Ce qui s’annonçait comme une solution administrative après la prise de Goma tourne progressivement à la controverse. Délocalisée à Beni, la coordination provinciale de l’environnement est aujourd’hui au centre de graves dénonciations : pressions sur les opérateurs économiques, marginalisation du bureau urbain et recrutements jugés irréguliers, malgré une interdiction formelle du ministère.

Des opérateurs économiques sous pression

Depuis l’arrivée des services provinciaux à Beni, des voix s’élèvent au sein de la population pour dénoncer des cas répétés de tracasseries lors du recouvrement des taxes environnementales.

Selon plusieurs témoignages recueillis sous anonymat, certains agents de l’environnement imposeraient des perceptions jugées excessives, parfois sans explications claires, ciblant principalement les opérateurs économiques locaux déjà fragilisés par le contexte sécuritaire.

« On ne comprend plus ce qu’on paye exactement. Chaque semaine, il y a un nouvel agent qui passe », confie un commerçant sous couvert d’anonymat.

La coordination urbaine marginalisée

Au-delà des plaintes liées aux taxes, un malaise interne s’installe également au sein du service de l’environnement à Beni.

Des agents de la coordination urbaine dénoncent une mise à l’écart progressive de leur bureau par la coordination provinciale, qui gérerait désormais toutes les activités, sans véritable collaboration locale.
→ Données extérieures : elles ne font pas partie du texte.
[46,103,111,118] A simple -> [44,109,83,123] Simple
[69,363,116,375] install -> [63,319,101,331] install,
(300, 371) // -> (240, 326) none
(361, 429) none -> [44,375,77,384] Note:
« Depuis leur arrivée, ils font tout. Le bureau urbain n’est presque plus considéré », s’indigne un agent de l’environnement de Beni, également sous anonymat.

Une situation qui, selon plusieurs sources, crée confusion administrative et tensions au sein du service.

Des recrutements monnayés malgré une interdiction formelle

Autre accusation grave a été faite sur des probables recrutements jugés irréguliers. Des agents urbains affirment que la coordination provinciale procéderait à de nouveaux engagements, parfois contre paiement, alors que le ministère de tutelle avait pourtant interdit, depuis 2023, tout nouveau recrutement à travers une note circulaire officielle.

Ces recrutements ont comme conséquence directe : ces nouveaux agents engagés se retrouvent sans rémunération officielle, alimentant frustrations, précarité et soupçons de pratiques illégales au sein du service.

Les accusations rejetées par la coordination provinciale

Ces dénonciations ne sont pas nouvelles. Il y a quelques mois déjà, des plaintes similaires avaient été rapportées. À l’époque, la coordination provinciale de l’environnement avait catégoriquement rejeté toutes les accusations.

Elle avait affirmé respecter strictement l’ordre du ministère interdisant les nouveaux engagements, précisant n’avoir aucun pouvoir de recruter des agents. Elle avait également invité toute personne estimant manquer d’informations ou ayant des « confusions » à se rendre directement au bureau afin d’obtenir des éclaircissements sur la gestion du service.

Aujourd’hui, face à la répétition des plaintes, habitants et agents locaux espèrent davantage de transparence et, surtout, des mesures concrètes pour mettre fin aux abus présumés.